Dataset excerpts below:

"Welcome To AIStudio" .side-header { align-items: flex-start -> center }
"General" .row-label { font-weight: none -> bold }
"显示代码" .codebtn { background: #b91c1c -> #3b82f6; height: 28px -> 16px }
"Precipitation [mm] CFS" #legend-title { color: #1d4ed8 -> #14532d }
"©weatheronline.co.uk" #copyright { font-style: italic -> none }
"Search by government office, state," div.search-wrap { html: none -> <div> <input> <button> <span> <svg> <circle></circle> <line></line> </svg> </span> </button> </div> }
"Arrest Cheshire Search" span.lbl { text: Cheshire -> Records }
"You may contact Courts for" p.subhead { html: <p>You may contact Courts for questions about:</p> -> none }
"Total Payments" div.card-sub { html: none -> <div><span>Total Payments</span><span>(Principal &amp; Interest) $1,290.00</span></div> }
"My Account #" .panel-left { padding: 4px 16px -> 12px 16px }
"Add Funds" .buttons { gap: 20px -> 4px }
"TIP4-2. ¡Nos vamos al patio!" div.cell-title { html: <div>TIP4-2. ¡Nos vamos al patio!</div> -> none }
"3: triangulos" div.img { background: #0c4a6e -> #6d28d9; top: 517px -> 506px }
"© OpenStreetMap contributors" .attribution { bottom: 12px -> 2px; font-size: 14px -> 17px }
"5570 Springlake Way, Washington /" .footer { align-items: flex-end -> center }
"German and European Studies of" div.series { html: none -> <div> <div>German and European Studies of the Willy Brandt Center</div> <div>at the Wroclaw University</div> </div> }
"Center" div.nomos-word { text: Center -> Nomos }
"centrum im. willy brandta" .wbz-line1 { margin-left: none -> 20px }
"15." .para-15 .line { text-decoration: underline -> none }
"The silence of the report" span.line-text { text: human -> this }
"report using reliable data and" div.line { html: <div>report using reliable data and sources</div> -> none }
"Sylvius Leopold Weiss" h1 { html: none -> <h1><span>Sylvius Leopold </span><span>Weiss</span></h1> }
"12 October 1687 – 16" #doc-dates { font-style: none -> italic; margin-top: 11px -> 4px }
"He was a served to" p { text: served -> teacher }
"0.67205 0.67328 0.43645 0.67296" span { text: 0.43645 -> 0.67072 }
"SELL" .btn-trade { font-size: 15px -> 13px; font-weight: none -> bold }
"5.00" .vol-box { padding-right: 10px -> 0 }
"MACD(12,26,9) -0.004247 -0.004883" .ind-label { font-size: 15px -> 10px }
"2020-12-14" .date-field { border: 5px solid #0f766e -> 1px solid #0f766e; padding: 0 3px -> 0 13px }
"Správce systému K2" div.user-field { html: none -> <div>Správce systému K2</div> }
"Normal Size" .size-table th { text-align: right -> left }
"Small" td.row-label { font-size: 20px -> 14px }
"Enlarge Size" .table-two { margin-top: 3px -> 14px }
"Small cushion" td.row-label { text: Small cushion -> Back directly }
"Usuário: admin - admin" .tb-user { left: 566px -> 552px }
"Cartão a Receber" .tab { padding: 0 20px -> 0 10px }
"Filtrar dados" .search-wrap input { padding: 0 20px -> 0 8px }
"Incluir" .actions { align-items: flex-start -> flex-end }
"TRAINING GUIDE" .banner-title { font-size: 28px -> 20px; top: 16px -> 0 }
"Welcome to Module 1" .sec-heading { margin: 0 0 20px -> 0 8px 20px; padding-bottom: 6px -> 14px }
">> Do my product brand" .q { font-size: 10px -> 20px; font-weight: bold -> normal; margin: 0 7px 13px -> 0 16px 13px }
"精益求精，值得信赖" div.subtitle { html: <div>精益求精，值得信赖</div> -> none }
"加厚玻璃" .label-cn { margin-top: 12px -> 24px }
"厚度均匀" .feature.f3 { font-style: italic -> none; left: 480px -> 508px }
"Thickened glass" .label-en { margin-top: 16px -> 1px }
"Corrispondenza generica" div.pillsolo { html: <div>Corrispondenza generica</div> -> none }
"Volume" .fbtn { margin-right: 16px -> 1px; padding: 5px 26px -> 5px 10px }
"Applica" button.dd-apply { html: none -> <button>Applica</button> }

End of Dataset excerpts.

** Work to be completed **
Since only a number is wanted, please say how many lines in the data include the word "start".

** Expected output **
2